Management Planning for Nature Conservation: A Theoretical Basis & Practical Guide
Springer Science & Business Media, 2007 M12 4 - 426 pages
Mike Alexander’s Management Planning for Nature Conservation brings a new dimension to the modern literature on conservation management. Combining key theories with real practice it fills a critical gap which has often hindered in-depth understanding of the planning process. The book provides historical and rational background which helps to explain what makes a really effective management plan, and it presents a detailed practical guide to developing such a plan. It concludes with a series of case studies which clearly illustrate the underlying principles drawn out in the text, while highlighting the different approaches demanded by very different sites.
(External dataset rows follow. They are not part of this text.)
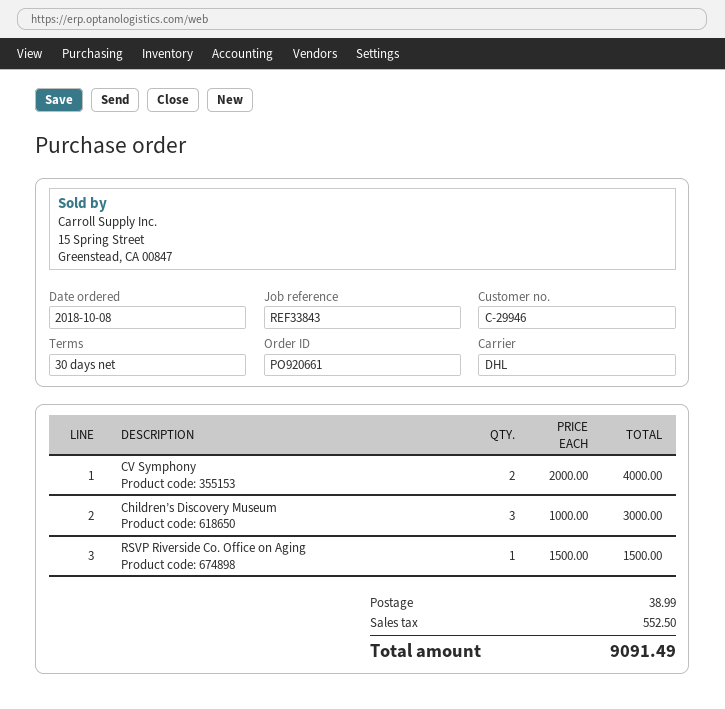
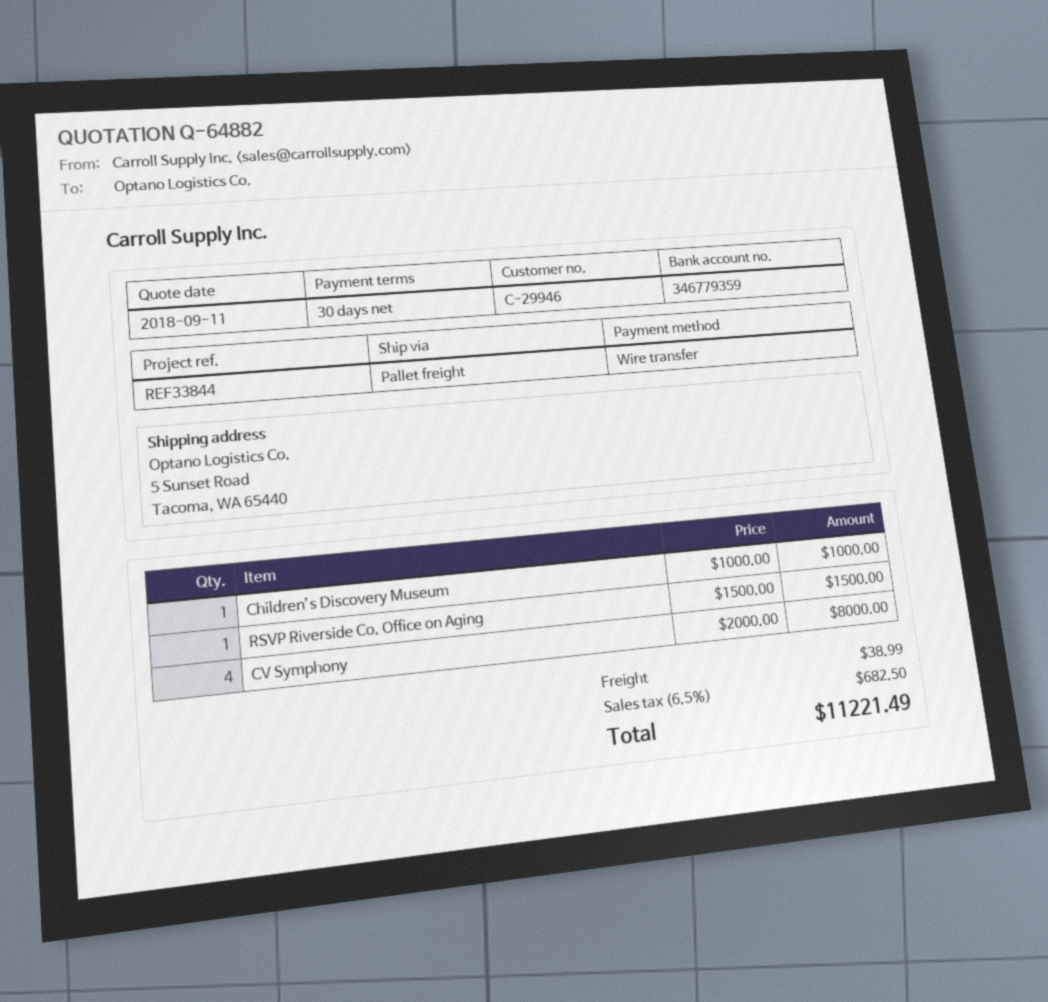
reference: REF33843 -> REF33844
shipping method: DHL -> pallet freight
CV Symphony: 2 x 2000.00 = 4000.00 -> 4 x 2000.00 = 8000.00
Children’s Discovery Museum: 3 x 1000.00 = 3000.00 -> 1 x 1000.00 = 1000.00
tax: 552.50 -> 682.50
total: 9091.49 -> 11221.49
Drawing on the expertise of leaders in both conservation research and wildlife management, and with a combined experience from around the world, this book is essential reading for professional conservation managers and any student studying management planning for conservation within a range of degree and postgraduate courses. The book will be equally important for those attending professional training programmes and courses for practitioners in the statutory and voluntary environment and wildlife conservation sector.
Mike Alexander has been at the forefront of developing systems and methods in the field of management planning for conservation, with experience ranging from Uganda to Estonia, and from Costa Rica to Wales. He was a member of the team responsible for developing the current management planning guidelines for the international Ramsar (Convention on Wetlands) sites located around the world.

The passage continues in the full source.